Com o recente lançamento de "A Conspiração dos Antepassados", que em menos de um mês já esgotou a 1ª edição, David Soares estreia-se na escrita de romances. Este lançamento e o recente anúncio de que está a preparar duas novas bandas desenhadas da sua autoria, uma das quais desenhada por ele, foi motivo mais que suficiente para uma pequena grande entrevista em exclusivo para a Centralcomics.

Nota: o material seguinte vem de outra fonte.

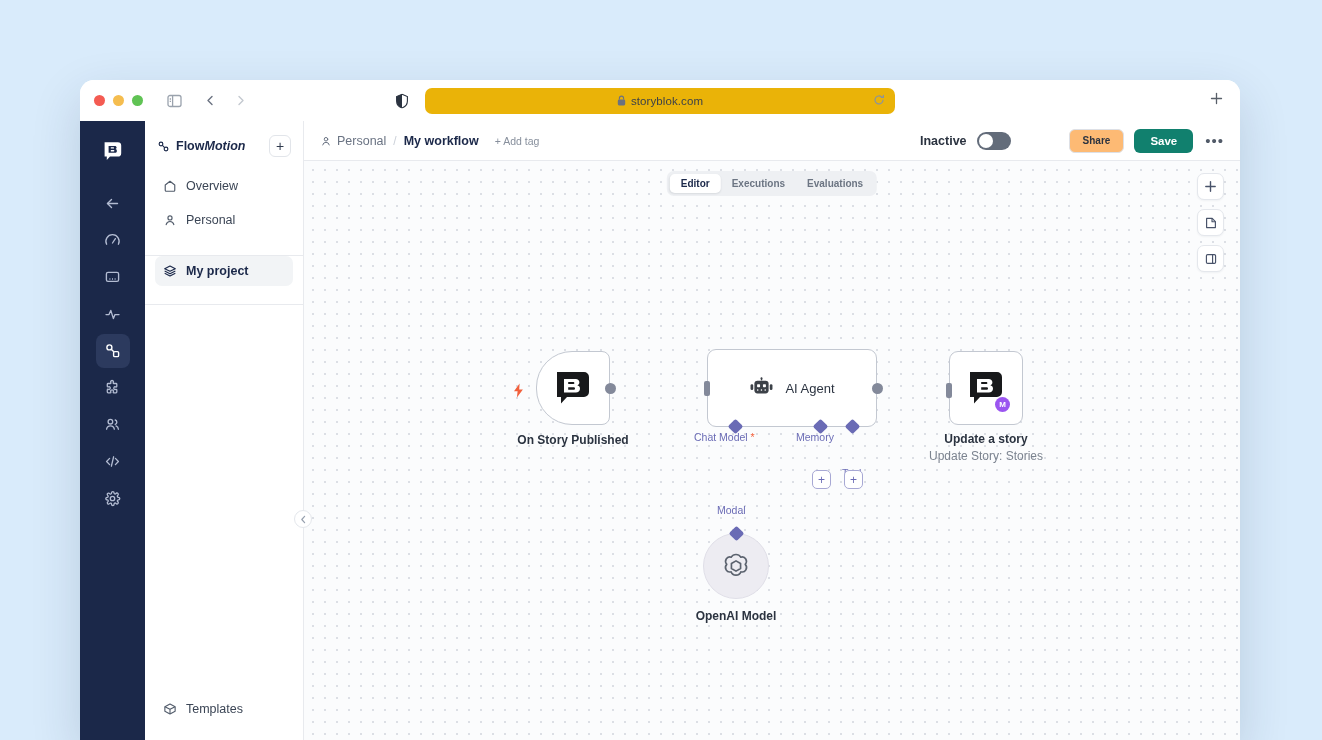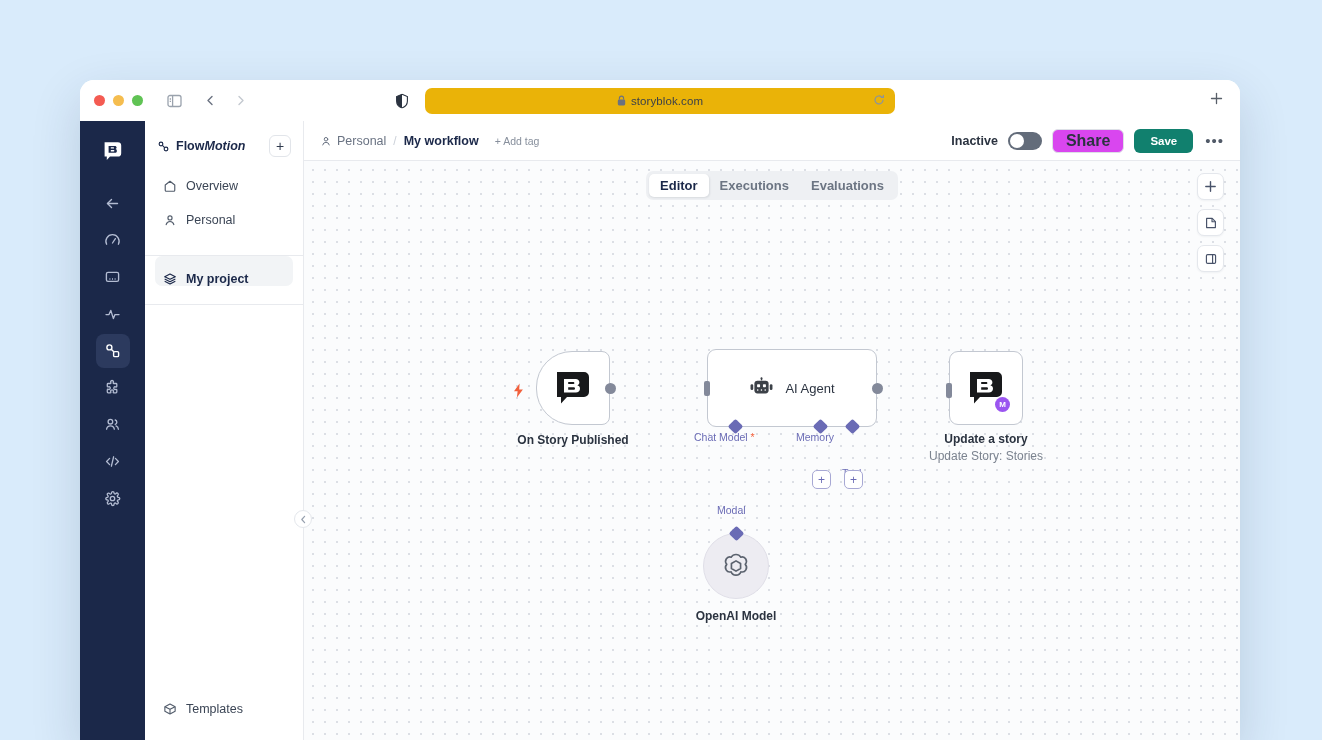--- a/index.html
+++ b/index.html
@@ -80,21 +80,21 @@
   }
   .sb-nav { padding: 14px 10px 0 10px; }
   .sb-item {
     display: flex; align-items: center; gap: 9px; height: 30px;
     padding: 0 8px; border-radius: 7px; margin-bottom: 4px;
     font-size: 12.5px; color: #3b4555;
   }
   .sb-item .ic { color: #525c6b; display: flex; }
   .sb-divider { height: 1px; background: #e8eaee; margin: 14px 0 0 0; }
   .sb-section-label { font-size: 12px; color: #6b7483; padding: 14px 18px 8px 18px; }
-  .sb-item.sel { background: #f2f4f6; color: #1b2849; font-weight: 600; align-items: flex-end; }
+  .sb-item.sel { background: #f2f4f6; color: #1b2849; font-weight: 600; }
   .sb-foot { margin-top: auto; padding: 0 10px 12px 10px; }
   .sb-collapse {
     position: absolute; right: -9px; top: 389px; width: 18px; height: 18px;
     border-radius: 50%; background: #fff; border: 1px solid #e4e7ec;
     display: flex; align-items: center; justify-content: center;
     color: #97a0ae; font-size: 9px; z-index: 20;
   }
 
   
   .main { flex: 1; display: flex; flex-direction: column; position: relative; min-width: 0; }
@@ -112,22 +112,22 @@
   .status-lbl { font-size: 12.5px; color: #2b3340; font-weight: 600; }
   .toggle {
     width: 34px; height: 18px; border-radius: 9px; background: #636c7a; position: relative;
   }
   .toggle .knob {
     position: absolute; left: 2px; top: 2px; width: 14px; height: 14px;
     border-radius: 50%; background: #fff;
   }
   .btn-share {
     height: 24px; padding: 0 13px; border: 1px solid #dde0e6; border-radius: 6px;
-    background: #d946ef; font-size: 16px; color: #2b3340; font-weight: 600;
-    display: flex; align-items: center;
+    background: #fdba74; font-size: 10px; color: #2b3340; font-weight: 600;
+    display: flex; align-items: center; margin-left: 48px;
   }
   .btn-save {
     height: 24px; padding: 0 16px; border-radius: 6px; background: #11806e;
     font-size: 11.5px; color: #fff; font-weight: 600;
     display: flex; align-items: center;
   }
   .kebab { color: #515a68; font-size: 15px; letter-spacing: 1px; line-height: 1; padding: 0 2px; }
 
   
   .canvas {
@@ -136,21 +136,21 @@
     background-image: radial-gradient(#dcdfe5 1px, transparent 1px);
     background-size: 12px 12px;
     background-position: 3px 3px;
   }
   .tabs {
     position: absolute; top: 10px; left: 50%; transform: translateX(-50%);
     display: flex; gap: 0; background: #eef0f3; border-radius: 7px; padding: 3px;
     z-index: 8;
   }
   .tab {
-    font-size: 13px; color: #6c7583; padding: 4px 11px; border-radius: 5px; font-weight: 600;
+    font-size: 10px; color: #6c7583; padding: 4px 11px; border-radius: 5px; font-weight: 600;
   }
   .tab.active { background: #fff; color: #1b2849; box-shadow: 0 1px 2px rgba(20,30,50,.1); }
 
   .canvas-tools {
     position: absolute; right: 16px; top: 12px; display: flex; flex-direction: column; gap: 9px; z-index: 8;
   }
   .ctool {
     width: 27px; height: 27px; background: #fff; border: 1px solid #e4e7ec; border-radius: 7px;
     display: flex; align-items: center; justify-content: center; color: #49536a;
     box-shadow: 0 1px 2px rgba(20,30,50,.05);

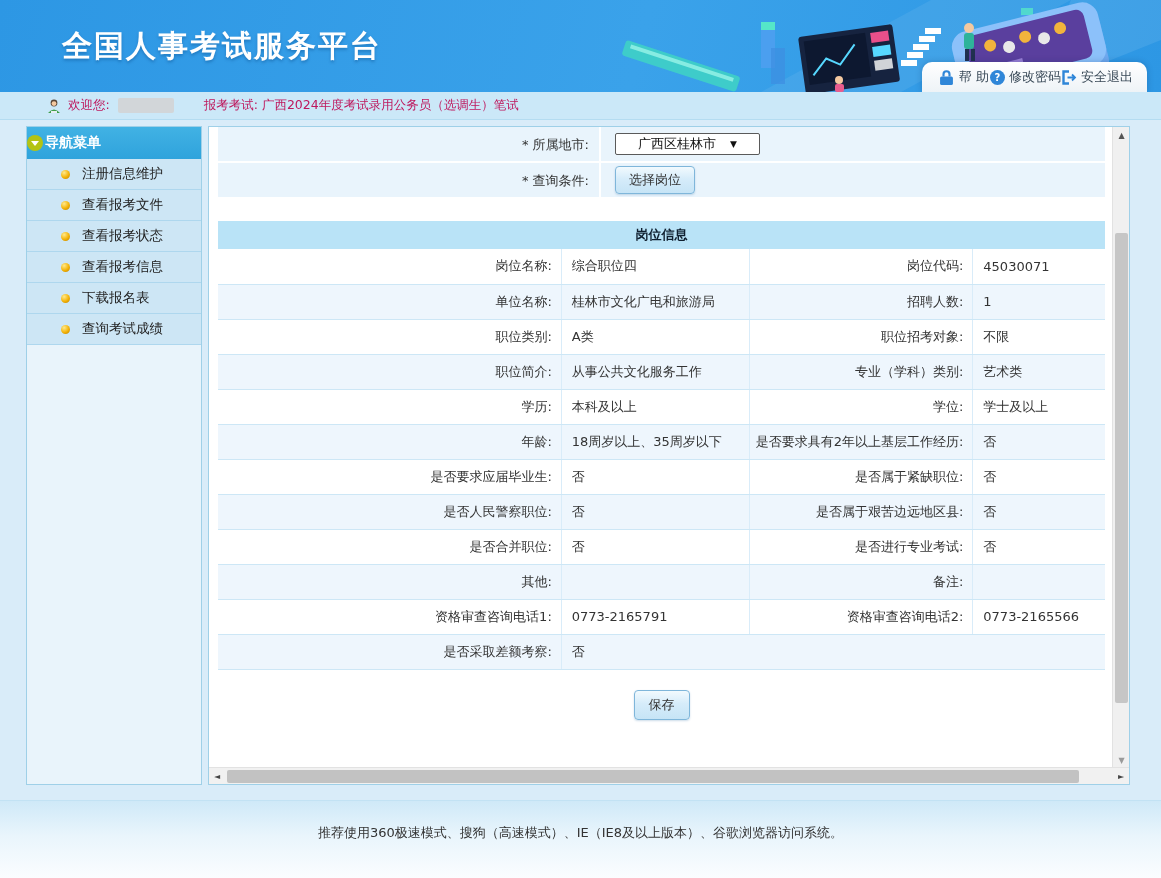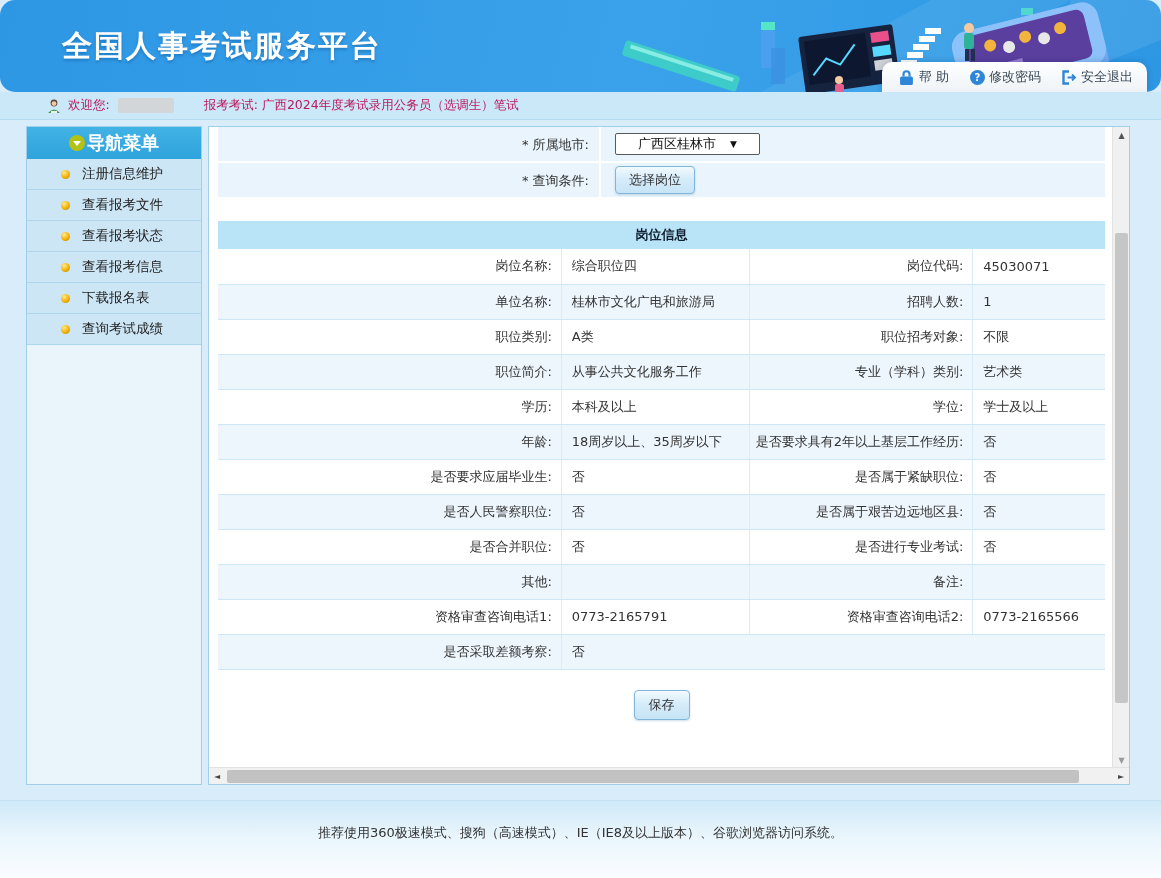--- a/index.html
+++ b/index.html
@@ -1,44 +1,44 @@
 <!DOCTYPE html>
 <html><head>
 <meta charset="utf-8">
 <style>
   * { margin:0; padding:0; box-sizing:border-box; }
   html,body { width:1161px; height:878px; font-family:"DejaVu Sans","Liberation Sans",sans-serif; }
   .page { position:relative; width:1161px; height:878px; background:#d9ecf9; overflow:hidden; }
 
   
   .topbar { position:absolute; left:0; top:0; width:1161px; height:92px;
-            background:linear-gradient(105deg,#2d97e4 0%,#3aa2ea 55%,#2d97e4 100%); overflow:hidden;border-radius:15px; }
+            background:linear-gradient(105deg,#2d97e4 0%,#3aa2ea 55%,#2d97e4 100%); overflow:hidden; }
   .topbar svg.deco { position:absolute; right:0; top:0; }
   .site-title { position:absolute; left:62px; top:26px; color:#ffffff; font-size:30px; font-weight:bold;
                 letter-spacing:2px; text-shadow:0 2px 3px rgba(0,60,120,.35); }
   .quicklinks { position:absolute; right:14px; bottom:0; height:30px; padding:0 14px 0 18px;
                 background:linear-gradient(180deg,#ffffff 0%,#eef3f7 100%);
-                border-radius:10px 10px 0 0; display:flex; align-items:center; gap:21px;
+                border-radius:10px 10px 0 0; display:flex; align-items:center; gap:1px;
                 box-shadow:0 0 6px rgba(0,40,90,.25); }
   .qlink { display:flex; align-items:center; gap:4px; font-size:13px; color:#3a4a58; cursor:pointer; white-space:nowrap; }
   .qicon { width:15px; height:15px; display:inline-flex; }
 
   
   .welcomebar { position:absolute; left:0; top:92px; width:1161px; height:28px; background:#cbe8f8;
                 border-bottom:1px solid #b4dcf1; display:flex; align-items:center; font-size:12.5px; color:#be185d; }
   .welcomebar .avatar { margin-left:46px; margin-right:6px; width:16px; height:16px; }
   .masked-name { display:inline-block; width:56px; height:15px; margin:0 12px 0 8px; border-radius:2px;
                  background:#d2d6d9; filter:blur(.5px); }
   .exam-info { margin-left:18px; }
 
   
   .sidebar { position:absolute; left:26px; top:126px; width:176px; height:659px; background:#e9f4fb;
              border:1px solid #9fd0e8; }
-  .nav-title { height:32px; background:linear-gradient(180deg,#41b2e4,#2fa3dc); color:#fff; font-size:18px;
-               font-weight:bold; display:flex; align-items:center; justify-content:center; gap:2px; cursor:pointer; }
+  .nav-title { height:32px; background:linear-gradient(180deg,#41b2e4,#2fa3dc); color:#fff; font-size:14px;
+               font-weight:bold; display:flex; align-items:center; gap:2px; cursor:pointer; }
   .nav-dot { width:16px; height:16px; border-radius:50%; background:#b4c313; display:inline-flex;
              align-items:center; justify-content:center; }
   .nav-dot::after { content:""; border-left:4px solid transparent; border-right:4px solid transparent;
                     border-top:5px solid #ffffff; margin-top:1px; }
   .side-menu { list-style:none; }
   .side-menu li { height:31px; background:#cde6f5; border-bottom:1px solid #aed7ee; display:flex;
                   align-items:center; font-size:13.5px; color:#222; cursor:pointer; padding-left:34px; }
   .bullet { width:9px; height:9px; border-radius:50%; margin-right:12px;
             background:radial-gradient(circle at 35% 30%,#ffe98a,#f3b206 55%,#b97d00); }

Diogo Campos: Para autor nacional, pode-se dizer que é um autor “completo”. Fazes banda desenhada (tanto argumento como desenho), escreves nos mais variados formatos (contos para diversas antologias, romances) e já fizeste um áudio book acerca de Lisboa. O que achas que mais te influenciou para seres tão polivalente?
David Soares:
É uma boa pergunta. Acho que aquilo que mais me influencia a experimentar diferentes formas de expressão é perceber até que ponto podem chegar as possibilidades da linguagem. Todos os trabalhos que já realizei têm em comum o facto de serem narrações, histórias; mesmo que sejam contadas de maneiras distintas, a matéria-prima é sempre a mesma: a linguagem, as palavras e os ritmos. Eu gosto de autores interdisciplinares que provam ser hábeis em cruzar diferentes artes ou áreas de interesse em criações credíveis. Certamente que isso também me influencia. É, por outro lado, um modo saudável de me manter em forma, evitando a repetição e percebendo como os assuntos podem ser observados de ângulos inéditos: aquilo que faço em banda desenhada vaza para a prosa e vice-versa. Ler aquilo que escrevo em voz alta, uma prática que trouxe da minha experiência em spoken-word, é um guia precioso para gerar essa tal diversidade, para garantir o dinamismo da escrita. Se não gosto da sonoridade das frases, mudo-as. Aprendi a confiar no meu ouvido.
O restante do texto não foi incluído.